↓
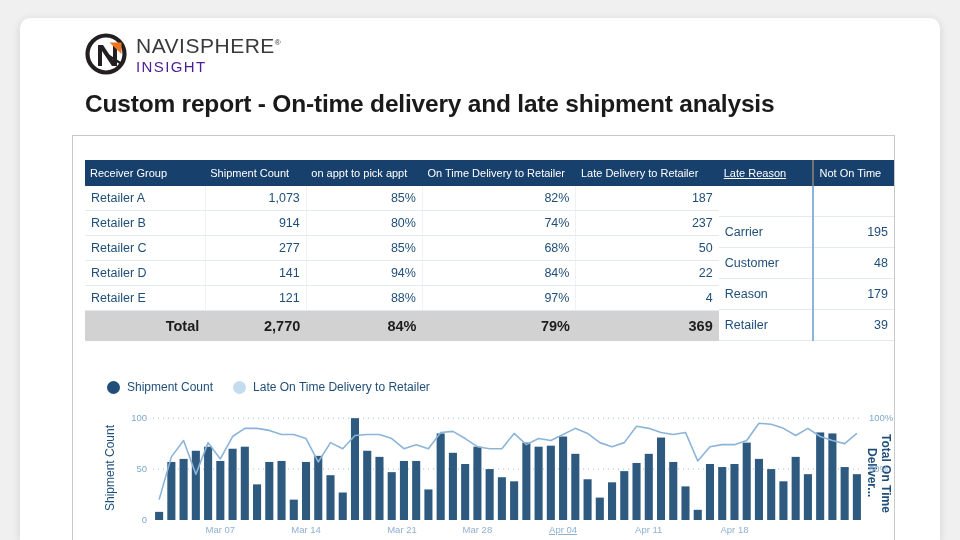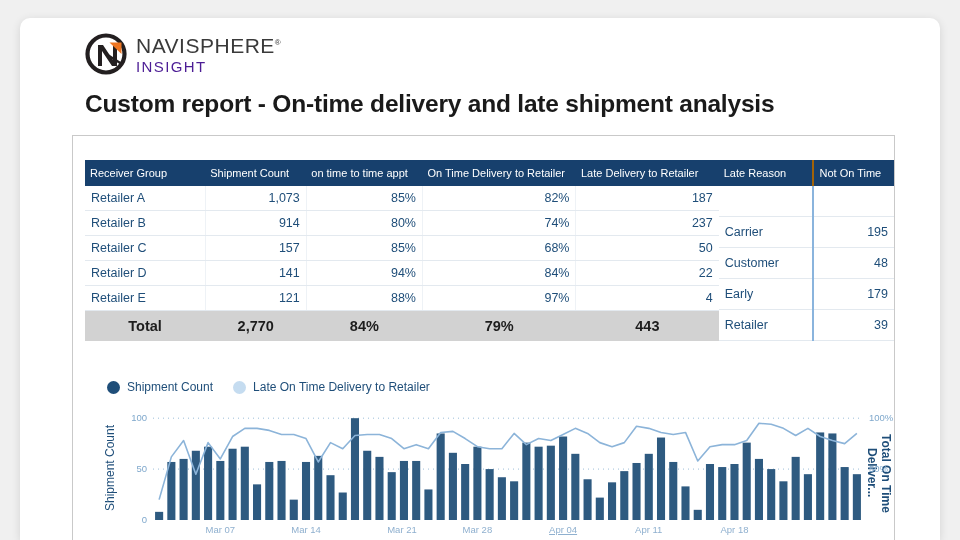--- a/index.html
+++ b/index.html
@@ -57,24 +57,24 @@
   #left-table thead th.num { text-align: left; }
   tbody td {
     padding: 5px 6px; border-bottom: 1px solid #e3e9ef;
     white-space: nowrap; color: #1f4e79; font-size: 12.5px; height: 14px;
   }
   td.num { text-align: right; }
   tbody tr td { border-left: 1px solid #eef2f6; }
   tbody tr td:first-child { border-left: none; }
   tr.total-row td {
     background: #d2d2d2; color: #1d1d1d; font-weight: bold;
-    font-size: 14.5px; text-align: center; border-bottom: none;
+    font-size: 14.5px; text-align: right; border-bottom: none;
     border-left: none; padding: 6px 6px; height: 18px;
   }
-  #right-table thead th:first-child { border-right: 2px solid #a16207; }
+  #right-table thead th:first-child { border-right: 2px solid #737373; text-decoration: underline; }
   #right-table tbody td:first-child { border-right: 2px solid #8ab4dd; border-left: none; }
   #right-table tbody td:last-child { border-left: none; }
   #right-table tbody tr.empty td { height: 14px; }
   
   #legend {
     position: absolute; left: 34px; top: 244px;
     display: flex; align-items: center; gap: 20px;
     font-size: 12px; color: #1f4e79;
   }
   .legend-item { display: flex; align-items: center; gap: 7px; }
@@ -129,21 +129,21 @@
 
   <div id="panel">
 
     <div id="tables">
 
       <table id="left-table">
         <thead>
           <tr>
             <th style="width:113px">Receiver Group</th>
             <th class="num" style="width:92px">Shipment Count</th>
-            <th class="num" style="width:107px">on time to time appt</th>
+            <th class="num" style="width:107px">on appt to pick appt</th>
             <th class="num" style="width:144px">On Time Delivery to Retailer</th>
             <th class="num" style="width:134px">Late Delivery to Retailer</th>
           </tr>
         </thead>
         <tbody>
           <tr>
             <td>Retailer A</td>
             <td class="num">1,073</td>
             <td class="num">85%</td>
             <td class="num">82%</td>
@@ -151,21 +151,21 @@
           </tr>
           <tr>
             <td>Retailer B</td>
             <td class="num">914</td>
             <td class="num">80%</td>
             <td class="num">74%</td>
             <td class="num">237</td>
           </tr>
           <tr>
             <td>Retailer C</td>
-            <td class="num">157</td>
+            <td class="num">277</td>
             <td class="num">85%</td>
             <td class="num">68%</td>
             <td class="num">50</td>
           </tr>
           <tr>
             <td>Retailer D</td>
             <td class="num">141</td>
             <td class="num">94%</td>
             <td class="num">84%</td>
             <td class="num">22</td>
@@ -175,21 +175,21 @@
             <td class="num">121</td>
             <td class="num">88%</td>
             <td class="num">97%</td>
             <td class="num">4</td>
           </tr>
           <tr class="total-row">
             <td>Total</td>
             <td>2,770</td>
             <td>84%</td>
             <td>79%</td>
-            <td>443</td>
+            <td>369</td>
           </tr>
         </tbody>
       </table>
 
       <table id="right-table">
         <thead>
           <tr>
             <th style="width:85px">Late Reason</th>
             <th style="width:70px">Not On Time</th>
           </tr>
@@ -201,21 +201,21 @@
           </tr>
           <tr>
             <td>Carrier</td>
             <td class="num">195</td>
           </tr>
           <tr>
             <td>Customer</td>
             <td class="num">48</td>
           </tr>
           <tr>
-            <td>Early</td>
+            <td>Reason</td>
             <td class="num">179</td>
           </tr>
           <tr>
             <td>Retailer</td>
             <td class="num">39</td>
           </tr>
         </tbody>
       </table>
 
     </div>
↑
• Problem:
From the data above, copy every line where "size" appears.

• Solution to this exercise:
     white-space: nowrap; color: #1f4e79; font-size: 12.5px; height: 14px;
-    font-size: 14.5px; text-align: center; border-bottom: none;
+    font-size: 14.5px; text-align: right; border-bottom: none;
     font-size: 12px; color: #1f4e79;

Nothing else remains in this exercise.